* ENTRIES SHOWN
^^^^

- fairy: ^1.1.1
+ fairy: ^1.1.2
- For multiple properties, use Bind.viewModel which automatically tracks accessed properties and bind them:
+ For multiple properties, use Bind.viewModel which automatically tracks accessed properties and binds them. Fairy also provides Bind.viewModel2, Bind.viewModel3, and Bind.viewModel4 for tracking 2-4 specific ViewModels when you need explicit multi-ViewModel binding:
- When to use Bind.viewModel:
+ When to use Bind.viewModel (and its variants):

^^^^

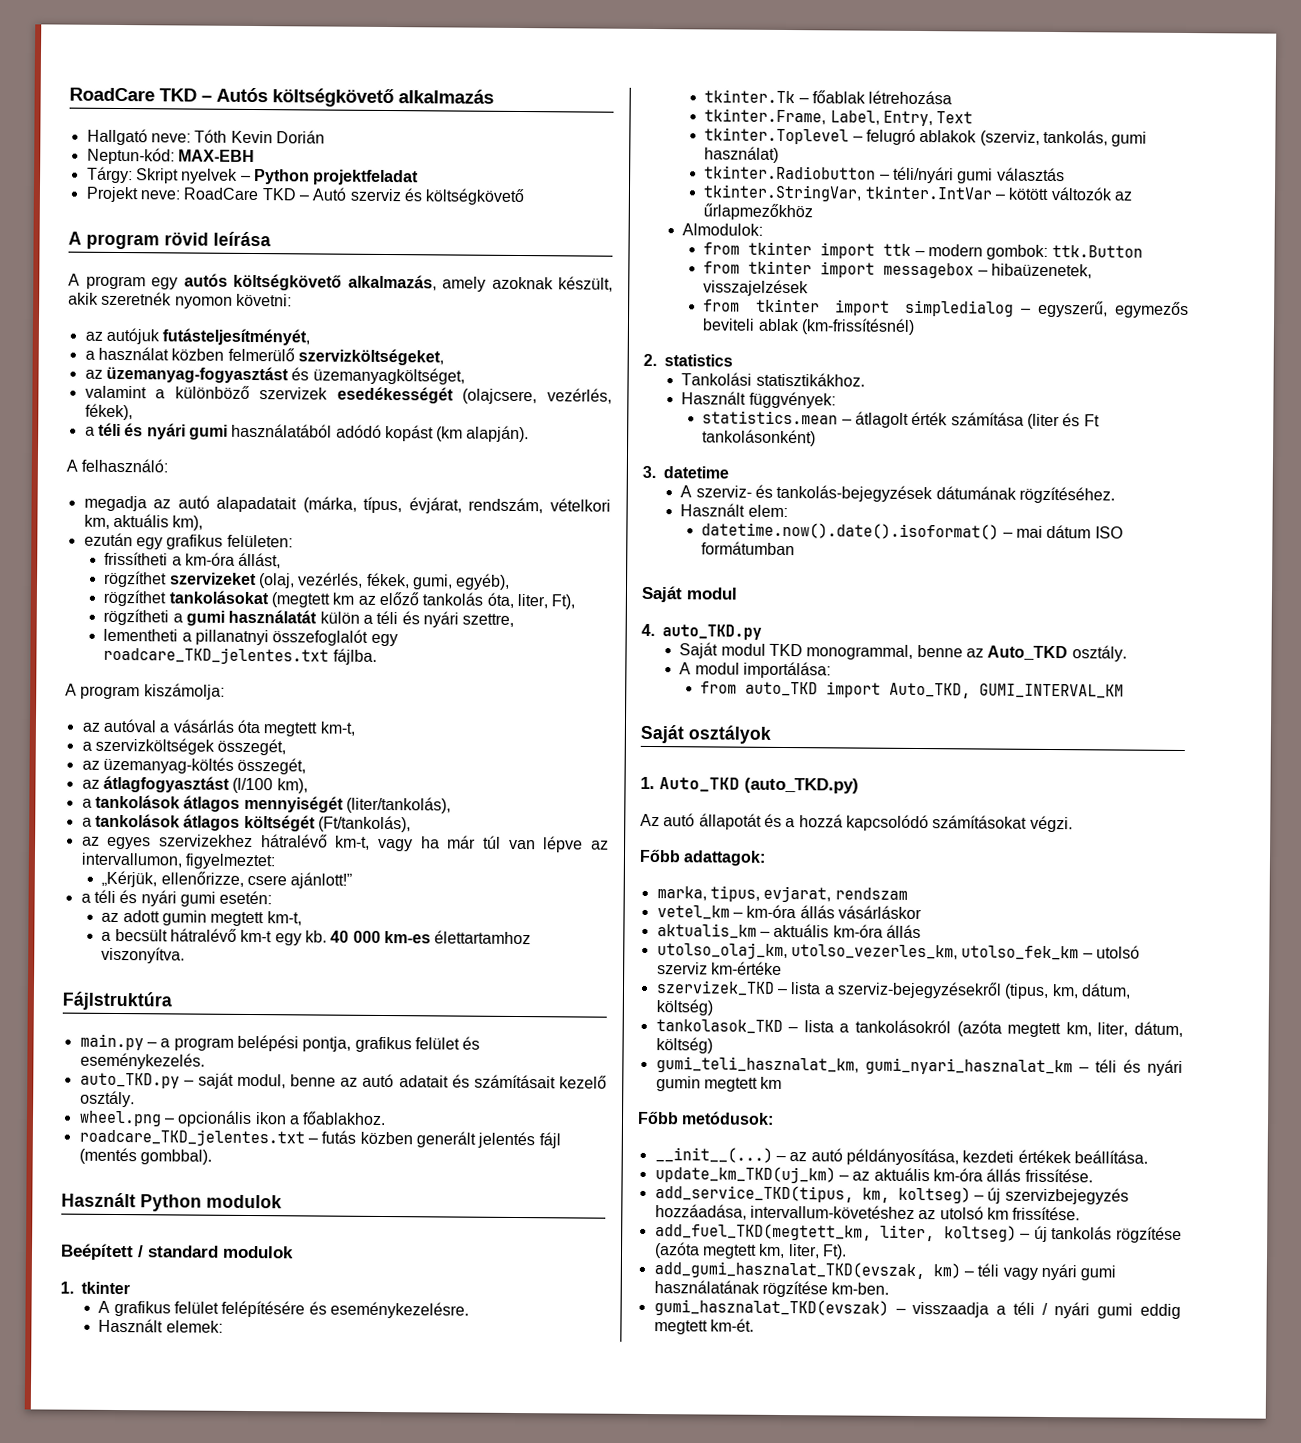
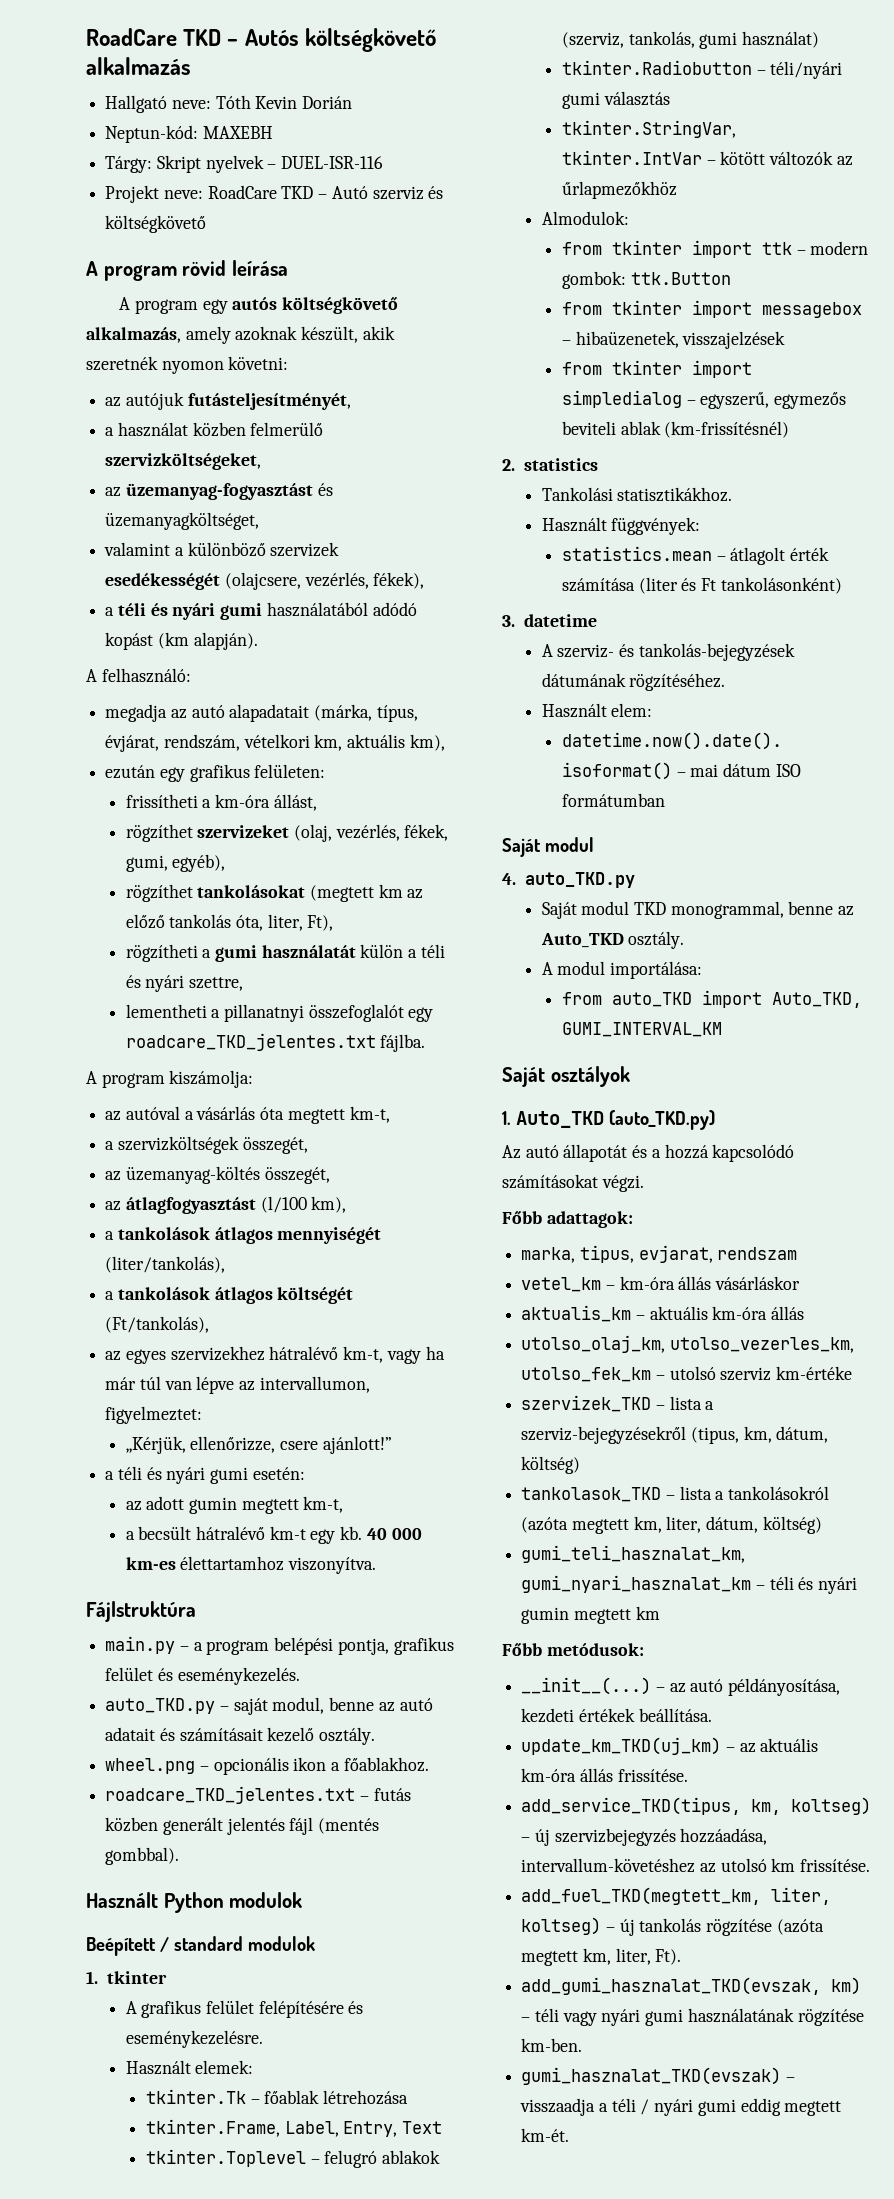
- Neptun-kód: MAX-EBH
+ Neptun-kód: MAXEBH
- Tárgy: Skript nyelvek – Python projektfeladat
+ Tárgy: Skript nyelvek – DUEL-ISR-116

^^^^

* YOUR OBJECTIVE
In the listing above, find the line with "- For multiple" and the line with "use Bind.viewModel (and"; output exactly those lines and all lines between them.

* PROBLEM SOLUTION
- For multiple properties, use Bind.viewModel which automatically tracks accessed properties and bind them:
+ For multiple properties, use Bind.viewModel which automatically tracks accessed properties and binds them. Fairy also provides Bind.viewModel2, Bind.viewModel3, and Bind.viewModel4 for tracking 2-4 specific ViewModels when you need explicit multi-ViewModel binding:
- When to use Bind.viewModel:
+ When to use Bind.viewModel (and its variants):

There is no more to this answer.